The Final Member (Dirs: Jonah Bekhor, Zach Math). Sigurður “Siggi” Hjartarson has spent most of his adult life collecting penises, a pursuit that led to the Icelandic Phallological Museum. Yes, a penis museum. His collection is exhaustive but missing one crucial member: the human male. Siggi has willing donors lined up in legendary Icelandic adventurer-carouser Páll Arason and American Tom Mitchell. Both men, however, come with crippling conditions so Siggi may die before the Museum displays its ultimate prize. That’s not all. As Páll’s penis shrinks, an object that has brought pleasure and purpose to his life literally diminishes before his eyes. (There’s a great scene when the old man flips through a photo album of his sexual conquests like it’s a high school yearbook.) Tom’s eagerness to display his manhood is more than psychotic boasting. It’s a way to cleanse his life of heartbreak. The Final Member is more than a visit to a weird museum. It’s about the lengths people will go to salvage their pride. What a wonderful film. [R]  ★★★★


Teenage (Dir: Matt Wolf). Here’s a vivacious approach to the historical documentary.
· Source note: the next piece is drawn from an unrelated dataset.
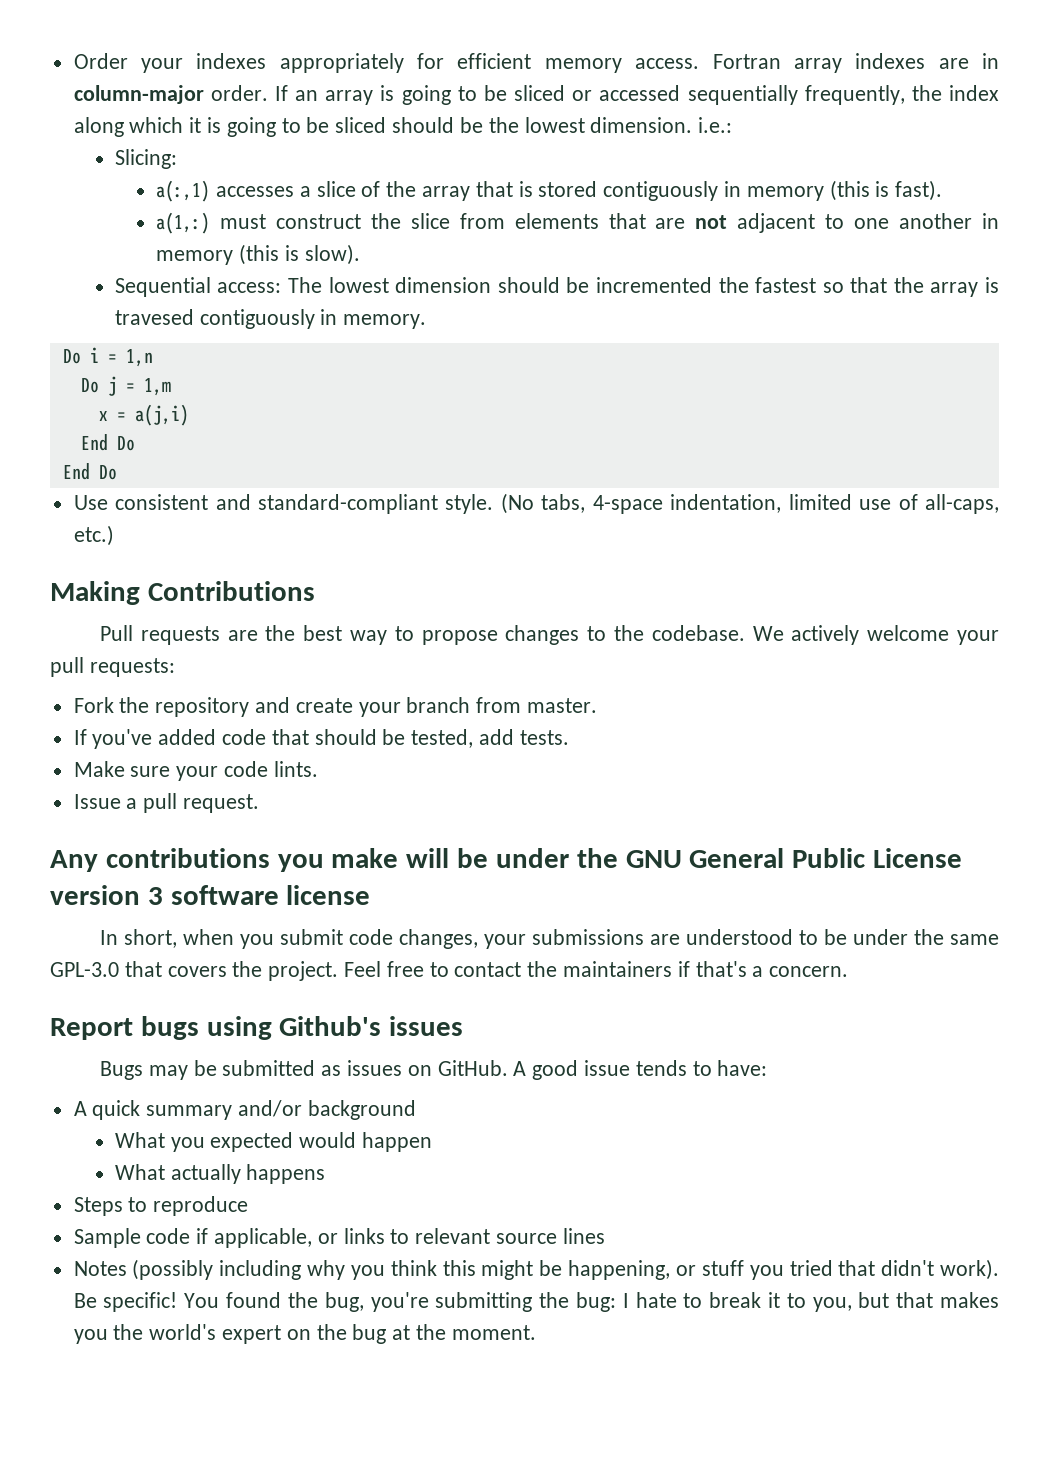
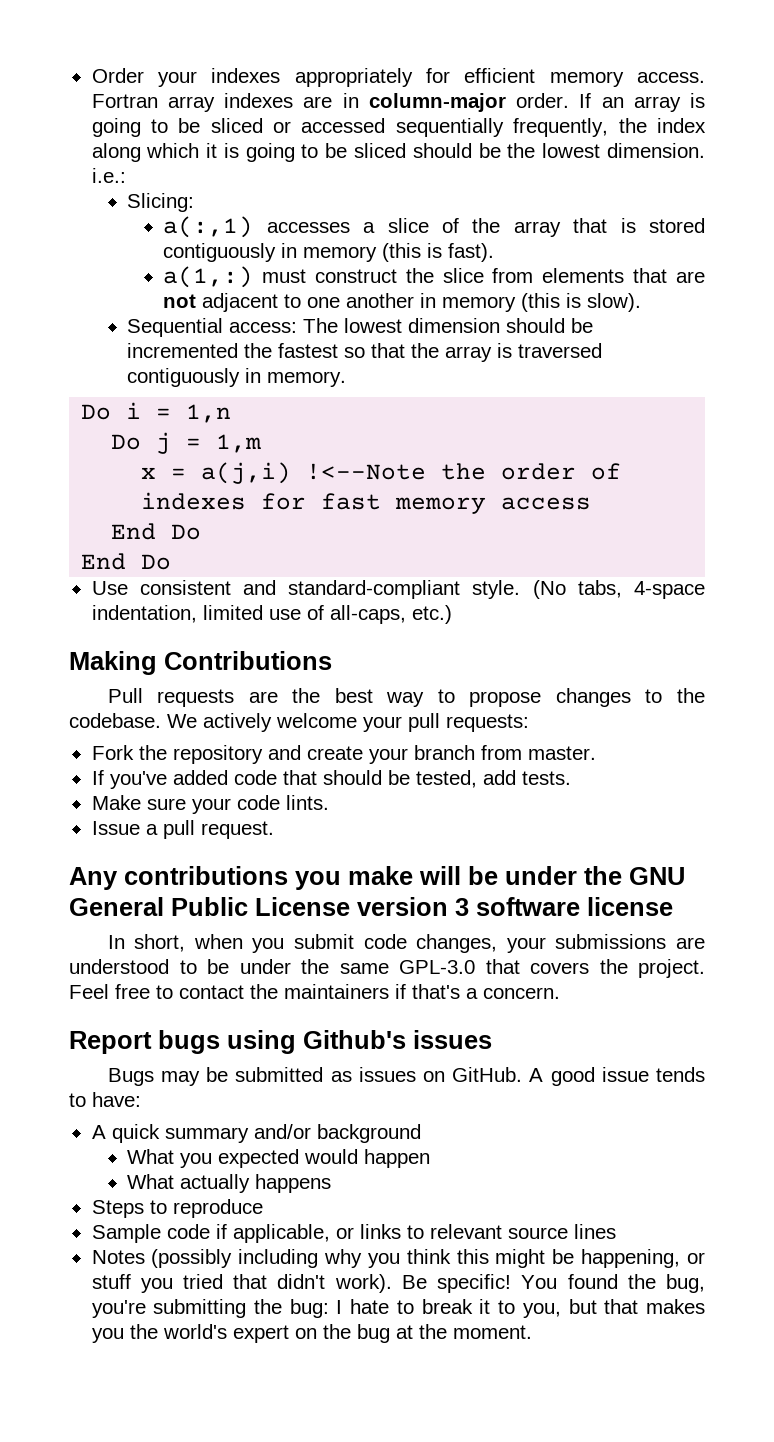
[114,309,194,325] travesed -> [518,343,603,358] traversed
(189, 415) none -> [306,463,622,480] [141,492,592,514] !<--Note the order of indexes for fast memory access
Director Wolf adapts Jon Savage’s Teenage: The Prehistory of Youth Culture: 1875-1945 via voiceovers, reenactments, and archival footage to describe the rise of the teenager, a relatively recent term. A series of narrators  (including Pride & Prejudice’s Jena Malone and Cloud Atlas’s Ben Whishaw) chronicle the evolution of teenagers from factory workers to hooligans to party people to budding patriots and, ultimately, people capable of expressing themselves. It’s a swift and kicky film, ideal for students or anyone who wants to learn about the development of an influential demographic. Teenage may feel a little slight at 78 minutes, but that’s fine. Any longer and the style would feel glib and talky. As it’s constructed now, Teenage opens your eyes to the rich history of a temporary status and whets your appetite for Savage’s critically acclaimed book. That’s a win. [NR] ★★★

An ICON contributor since 2006, Pete Croatto also writes movie reviews for The Weekender. His work has appeared in The New York Times, Broadway.com, Grantland, Philadelphia, Publishers Weekly, and many other publications. Follow him on Twitter, @PeteCroatto.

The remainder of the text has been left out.